Grano Coffee & Sandwiches Tadımı

Yeni yılın ilk yazısından herkese merhaba! Bu yazımda Ankara’nın bana göre en samimi butik kahvecisinden bahsedeceğim, Aşti’nin hemen karşısında Emek 8. Cadde 3. Sokak’ta sonunda bulunan Grano Coffee & Sandwiches.

grano

Grano kelimesi (Gıraano diye uzatıyoruz, ‘gırano’ değil burası önemli :D) İtalyanca’da ‘’çekirdek’’ anlamına geliyor; hem buğday hem kahve çekirdeği anlamında. Mekanın tam adının‘’Grano Coffee & Sandwiches’’ olduğunu düşündüğümüzde ‘ismiyle müsemma’ deyimi cuk oturuyor

Bu sıcak ortamla tanışmamız geçen sene donut tadımıyla oldu, pastacılık ekibinden 15 kişiyle gelip dört çeşit donut tatmıştık. 

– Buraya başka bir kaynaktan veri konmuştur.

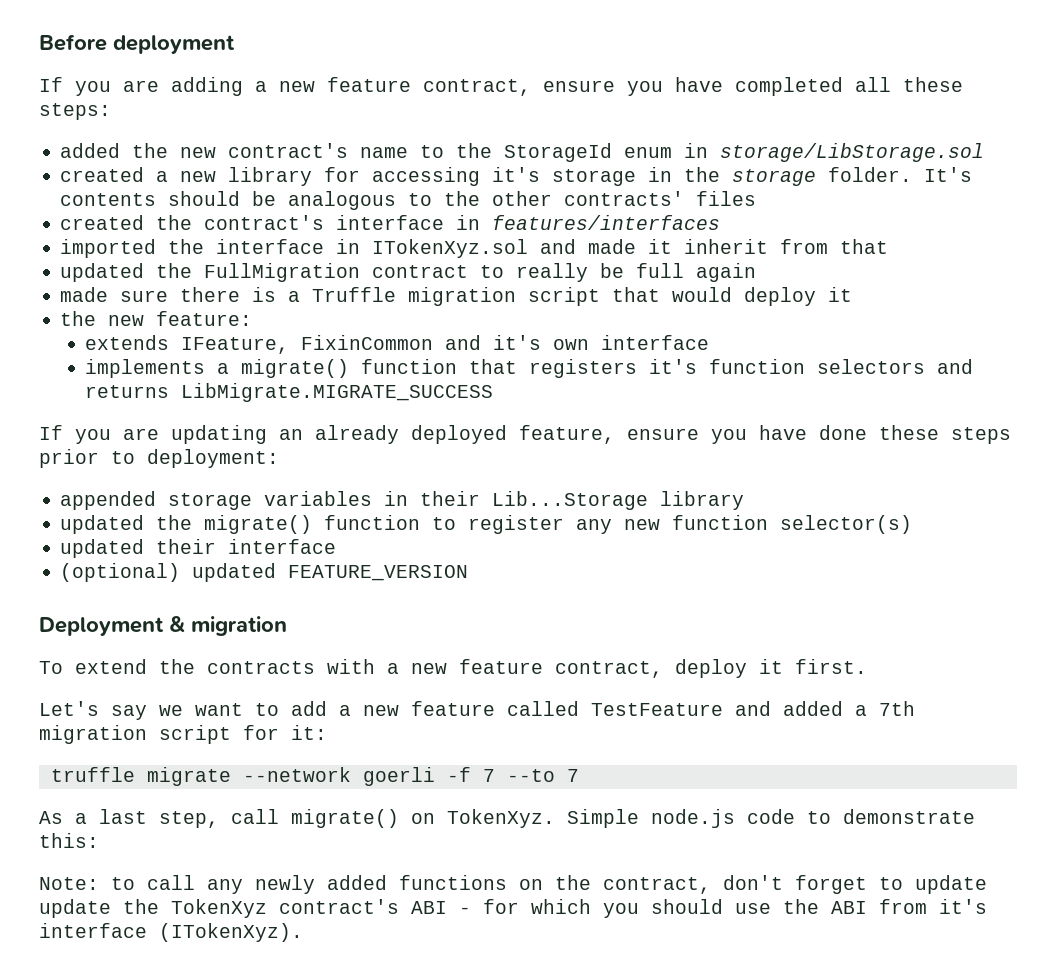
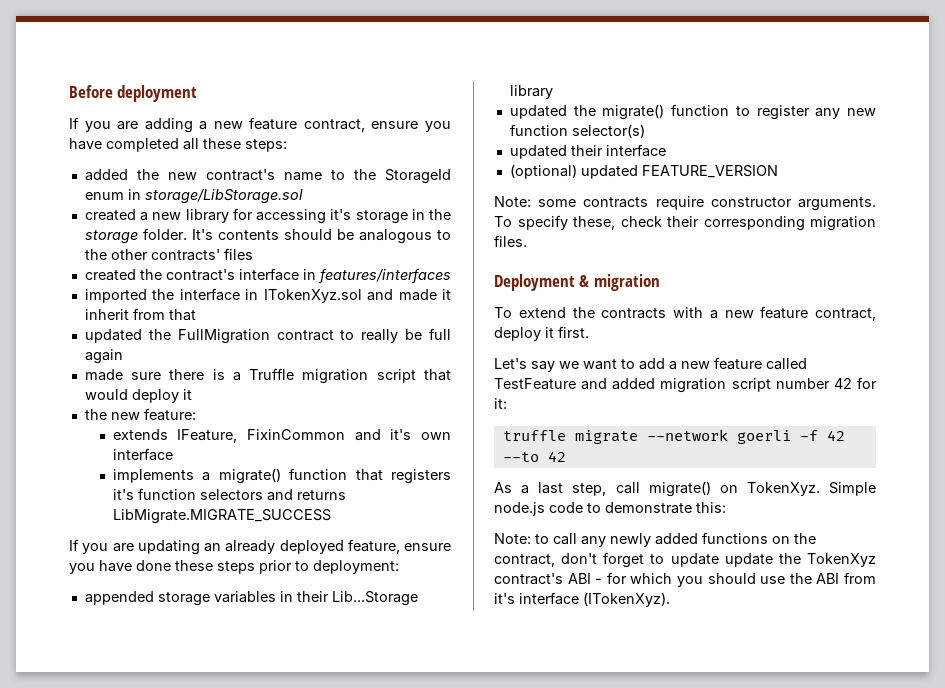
(469, 573) none -> [494,196,876,211] [494,215,876,231] [494,235,527,247] // Note: some contracts require constructor arguments. To specify these, check their corresponding migration files.
[855,701,915,716] [39,725,231,744] a 7th migration script -> [660,378,852,393] migration script number 42
[482,769,579,782] 7 --to 7 -> [826,430,845,441] [502,451,566,462] 42 --to 42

????????????????????????????????????

Tarçınlı ve frambuaz soslu donutlar.

DSC_0326

Beyaz çikolatalı -benim favorim^^- ve bitter çikolatalı içi bavaria kremalı donutlar.

DSC_0350

Bu da tadım sonrası sürprizi, kruvasan ve donut karışımı ”Cronut”larımız. İçi ekşi kremalı üstü çikolata sosu.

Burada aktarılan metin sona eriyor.